- PROBLEM DESCRIPTION: Filter the entries beneath this task, copying only the lines that hold the word "tonnages".
☆ ☆ ☆ ☆ ☆ ☆ ☆
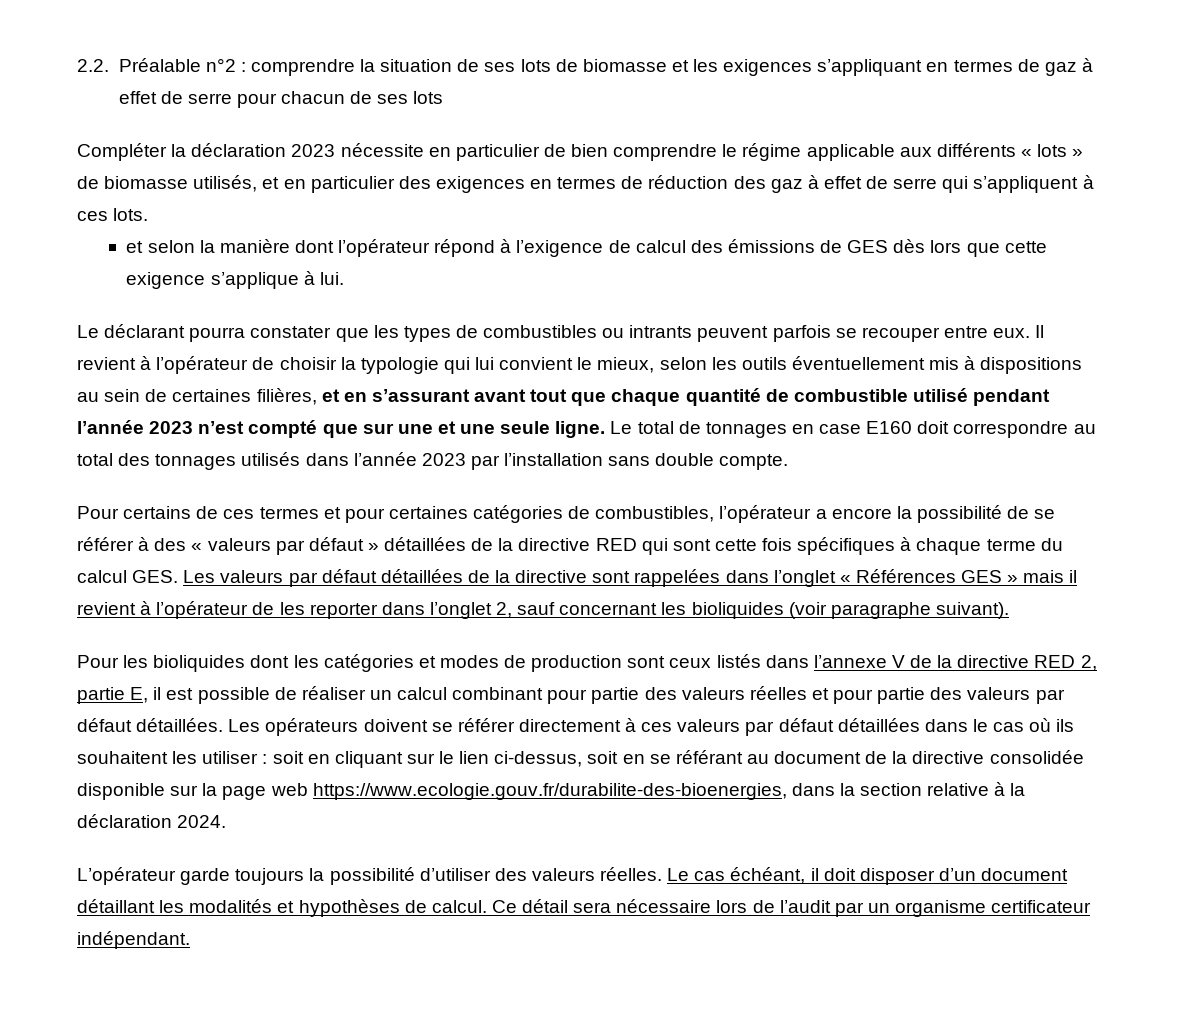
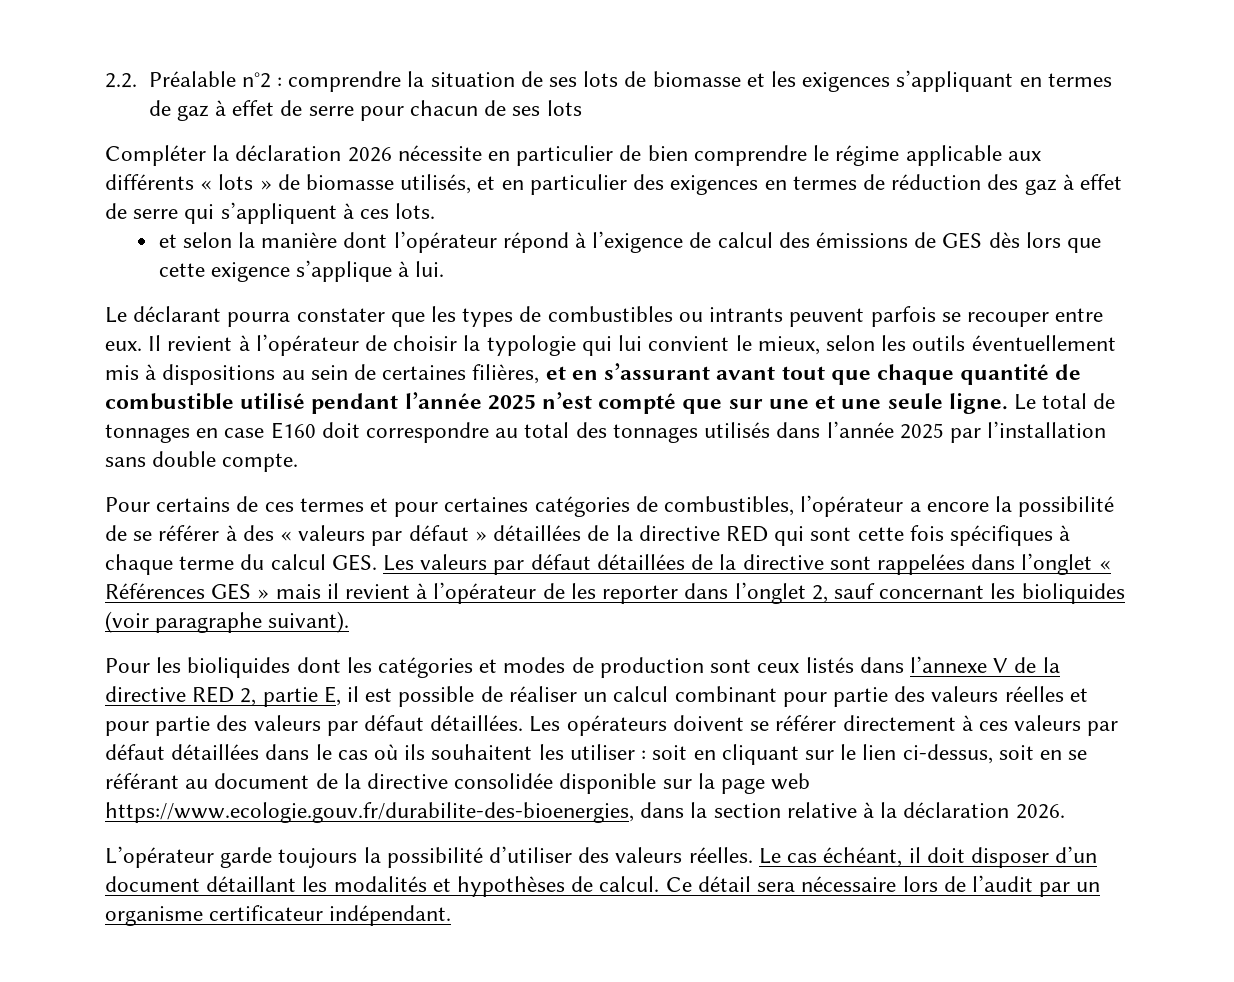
- Compléter la déclaration 2023 nécessite en particulier de bien comprendre le régime applicable aux différents « lots » de biomasse utilisés, et en particulier des exigences en termes de réduction des gaz à effet de serre qui s’appliquent à ces lots.
+ Compléter la déclaration 2026 nécessite en particulier de bien comprendre le régime applicable aux différents « lots » de biomasse utilisés, et en particulier des exigences en termes de réduction des gaz à effet de serre qui s’appliquent à ces lots.
- Il revient à l’opérateur de choisir la typologie qui lui convient le mieux, selon les outils éventuellement mis à dispositions au sein de certaines filières, et en s’assurant avant tout que chaque quantité de combustible utilisé pendant l’année 2023 n’est compté que sur une et une seule ligne.
+ Il revient à l’opérateur de choisir la typologie qui lui convient le mieux, selon les outils éventuellement mis à dispositions au sein de certaines filières, et en s’assurant avant tout que chaque quantité de combustible utilisé pendant l’année 2025 n’est compté que sur une et une seule ligne.
- Le total de tonnages en case E160 doit correspondre au total des tonnages utilisés dans l’année 2023 par l’installation sans double compte.
+ Le total de tonnages en case E160 doit correspondre au total des tonnages utilisés dans l’année 2025 par l’installation sans double compte.
- Les opérateurs doivent se référer directement à ces valeurs par défaut détaillées dans le cas où ils souhaitent les utiliser : soit en cliquant sur le lien ci-dessus, soit en se référant au document de la directive consolidée disponible sur la page web https://www.ecologie.gouv.fr/durabilite-des-bioenergies, dans la section relative à la déclaration 2024.
+ Les opérateurs doivent se référer directement à ces valeurs par défaut détaillées dans le cas où ils souhaitent les utiliser : soit en cliquant sur le lien ci-dessus, soit en se référant au document de la directive consolidée disponible sur la page web https://www.ecologie.gouv.fr/durabilite-des-bioenergies, dans la section relative à la déclaration 2026.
☆ ☆ ☆ ☆ ☆ ☆ ☆
- EXERCISE RESULT:
- Le total de tonnages en case E160 doit correspondre au total des tonnages utilisés dans l’année 2023 par l’installation sans double compte.
+ Le total de tonnages en case E160 doit correspondre au total des tonnages utilisés dans l’année 2025 par l’installation sans double compte.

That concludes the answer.